- _Material provided_
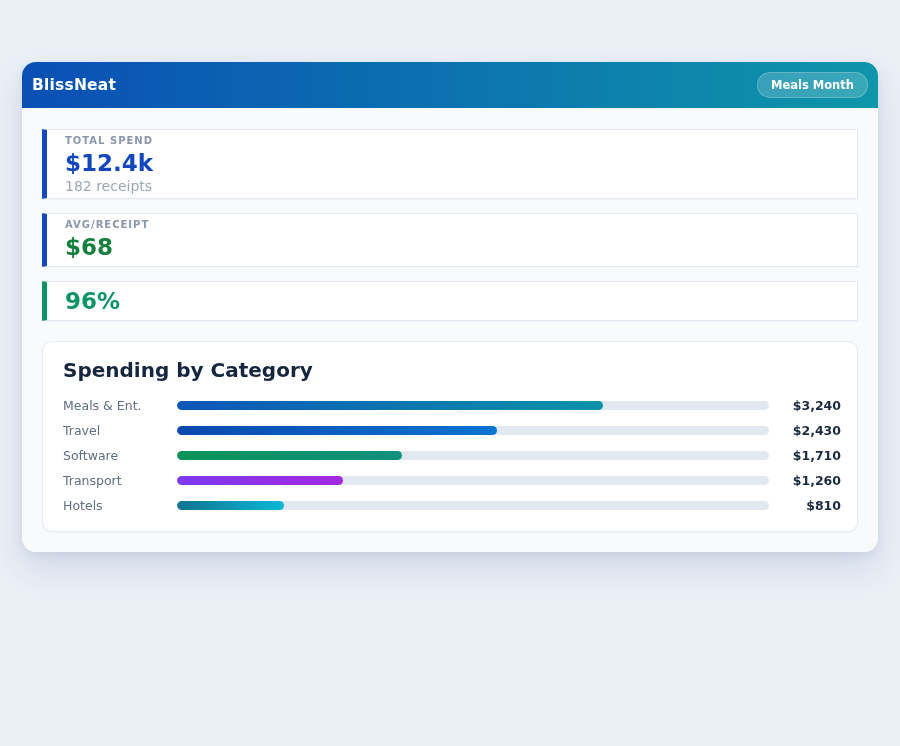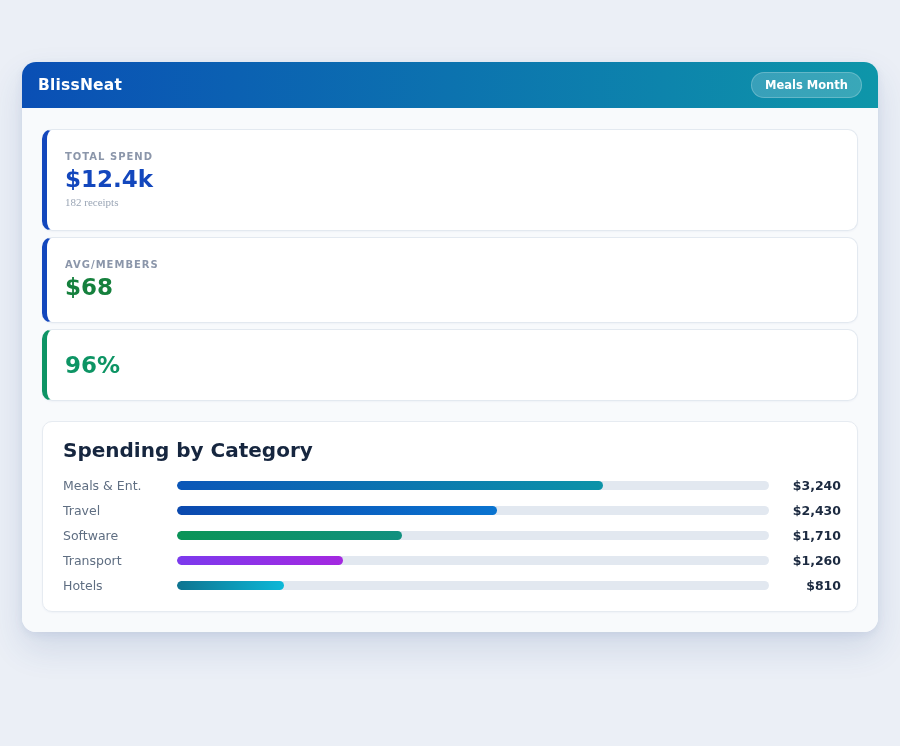--- a/index.html
+++ b/index.html
@@ -11,45 +11,45 @@
   .panel {
     position: absolute; left: 22px; top: 62px; width: 856px;
     background: #fafbfd; border-radius: 14px;
     box-shadow: 0 16px 34px rgba(45, 75, 140, 0.14), 0 3px 8px rgba(45,75,140,0.08);
     overflow: hidden;
   }
   .header {
     height: 46px;
     background: linear-gradient(90deg, #0a4fb5 0%, #0e96a9 100%);
     display: flex; align-items: center; justify-content: space-between;
-    padding: 0 16px;
+    padding: 0 10px;
   }
   .app-title { color: #ffffff; font-size: 15.5px; font-weight: bold; letter-spacing: 0.2px; }
   .badge {
     background: rgba(255,255,255,0.18);
     border: 1px solid rgba(255,255,255,0.22);
     color: #ffffff; font-size: 11.5px; font-weight: bold;
     padding: 5px 13px; border-radius: 999px; cursor: pointer;
   }
   .content { padding: 21px 20px 20px 20px; background: #f8fafc; }
   .stat-card {
     background: #ffffff;
     border: 1px solid #e3e9f0;
     border-left: 5px solid #1347bd;
-    border-radius: 10px;
-    padding: 20px 18px;
-    margin-bottom: 6px;
+    border-radius: 1px;
+    padding: 4px 18px;
+    margin-bottom: 14px;
     box-shadow: 0 1px 2px rgba(30,60,120,0.04);
   }
   .stat-label {
     font-size: 10px; font-weight: bold; color: #8b96aa;
     letter-spacing: 1px; line-height: 14px;
   }
   .stat-value { font-size: 23px; font-weight: bold; color: #1347bd; line-height: 30px; }
-  .stat-sub { font-size: 11px; color: #9ba6b6; line-height: 15px; margin-top: 1px; font-family: Liberation Serif, serif; }
+  .stat-sub { font-size: 14px; color: #9ba6b6; line-height: 15px; margin-top: 1px; }
   .spend-panel {
     margin-top: 20px;
     background: #ffffff;
     border: 1px solid #e6ebf1;
     border-radius: 10px;
     padding: 16px 16px 13px 20px;
     box-shadow: 0 1px 2px rgba(30,60,120,0.04);
   }
   .spend-title { font-size: 20px; font-weight: bold; color: #16263f; margin-bottom: 11px; }
   .cat-row { display: flex; align-items: center; height: 25px; }
@@ -74,21 +74,21 @@
   <div class="content">
 
     <div class="stat-card" style="border-left-color: rgb(19, 71, 189);">
       <div class="stat-label">TOTAL SPEND</div>
       <div class="stat-value" style="color: rgb(19, 71, 189);">$12.4k</div>
       <div class="stat-sub">182 receipts</div>
     </div>
 
 
     <div class="stat-card" style="border-left-color: rgb(19, 71, 189);">
-      <div class="stat-label">AVG/MEMBERS</div>
+      <div class="stat-label">AVG/RECEIPT</div>
       <div class="stat-value" style="color: #15803d;">$68</div>
     </div>
 
     <div class="stat-card" style="border-left-color: rgb(13, 148, 100);">
       <div class="stat-value" style="color: rgb(13, 148, 100);">96%</div>
     </div>
 
     <div class="spend-panel">
       <div class="spend-title">Spending by Category</div>
 

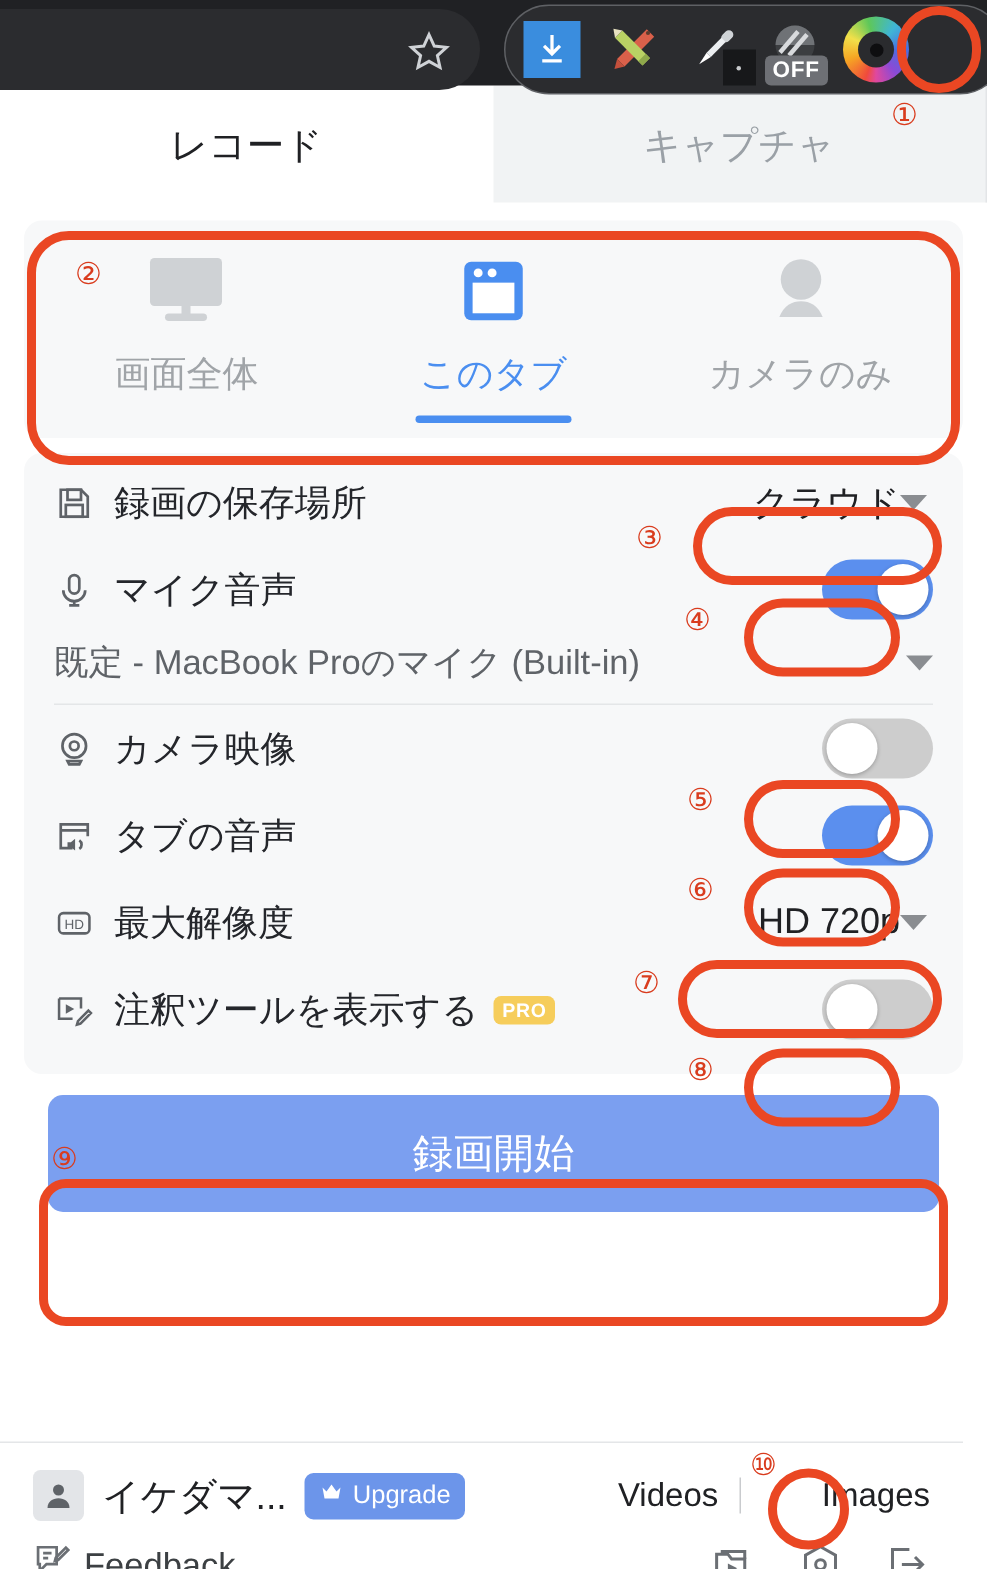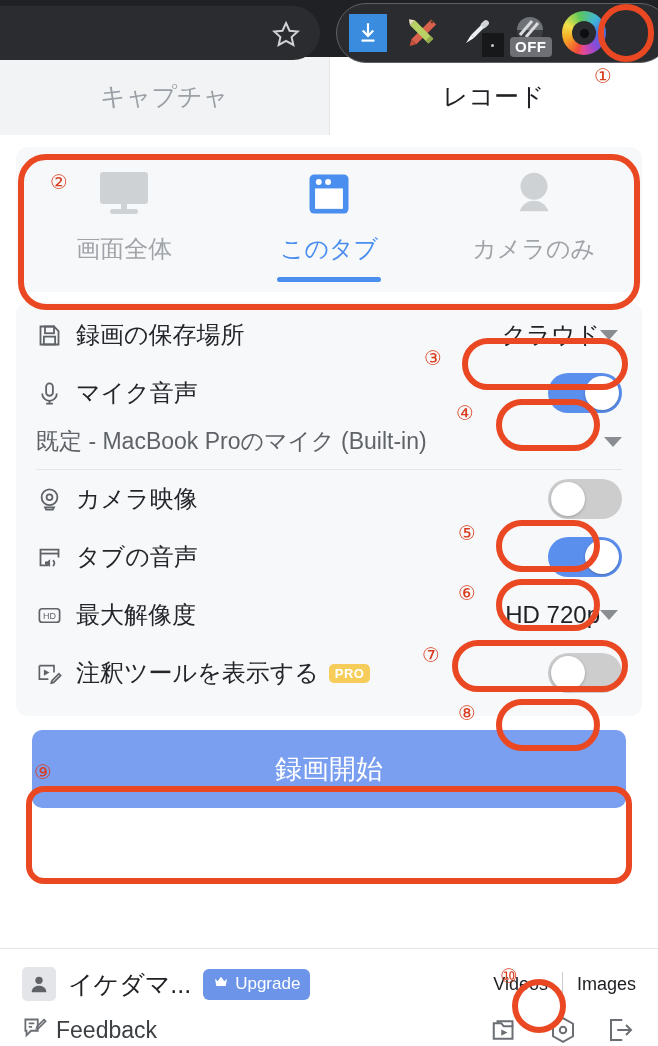--- a/index.html
+++ b/index.html
@@ -204,22 +204,22 @@
     font-size: 27px;
     cursor: pointer;
     border: none;
     width: calc(100% - 32px);
     font-family: inherit;
   }
 
   
   .footer {
     position: absolute;
-    left: 0; right: 0; bottom: 0;
-    height: 98px;
+    left: 0; right: 16px; bottom: 0;
+    height: 85px;
     border-top: 1px solid #e4e6e8;
     padding: 12px 22px;
   }
   .frow { display: flex; align-items: center; height: 46px; }
   .avatar {
     width: 34px; height: 34px; border-radius: 5px;
     background: #e3e5e8;
     display: flex; align-items: center; justify-content: center;
     color: #5f6368;
     flex: 0 0 auto;
@@ -228,21 +228,21 @@
   .upgrade {
     display: flex; align-items: center; gap: 6px;
     background: #6c95ea; color: #fff;
     font-size: 17px;
     border-radius: 6px;
     padding: 5px 10px;
     margin-left: 12px;
     cursor: pointer;
   }
   .fspacer { flex: 1; }
-  .flink { font-size: 18px; color: #202124; cursor: pointer; }
+  .flink { font-size: 22px; color: #202124; cursor: pointer; margin-left: 40px; }
   .fdivider { width: 1px; height: 24px; background: #c9cbce; margin: 0 14px; }
 
   .feedback { display: flex; align-items: center; gap: 7px; cursor: pointer; }
   .feedback .txt { font-size: 23px; color: #3c4043; }
   .ficon { color: #6b6f74; cursor: pointer; display: flex; align-items: center; }
   .ficons { display: flex; align-items: center; gap: 28px; }
 
   
   .anno { position: absolute; pointer-events: none; z-index: 50; }
   .anno-box {
@@ -316,22 +316,22 @@
       <div class="icon-offbadge">OFF</div>
     </div>
 
     <div class="ext-icon screenity-icon">
       <div class="inner"></div>
     </div>
   </div>
 </div>
 
 <div class="tab-bar">
+  <div class="tab active">レコード</div>
   <div class="tab inactive">キャプチャ</div>
-  <div class="tab active">レコード</div>
 </div>
 
 <div class="panel">
 
   <div class="source-card">
     <div class="source-opt">
       <div class="glyph">
         <svg viewBox="0 0 56 56" width="56" height="56" fill="#cfd2d5">
           <rect x="4" y="6" width="48" height="32" rx="3"></rect>
           <rect x="14" y="43" width="28" height="5" rx="2.5"></rect>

- _Aim of the task_
Could you restate, word for word, the lines above from the one with "padding: 5px 10px;" to the one with "22px; color: #202124;", both included?

- _Finished task_
     padding: 5px 10px;
     margin-left: 12px;
     cursor: pointer;
   }
   .fspacer { flex: 1; }
-  .flink { font-size: 18px; color: #202124; cursor: pointer; }
+  .flink { font-size: 22px; color: #202124; cursor: pointer; margin-left: 40px; }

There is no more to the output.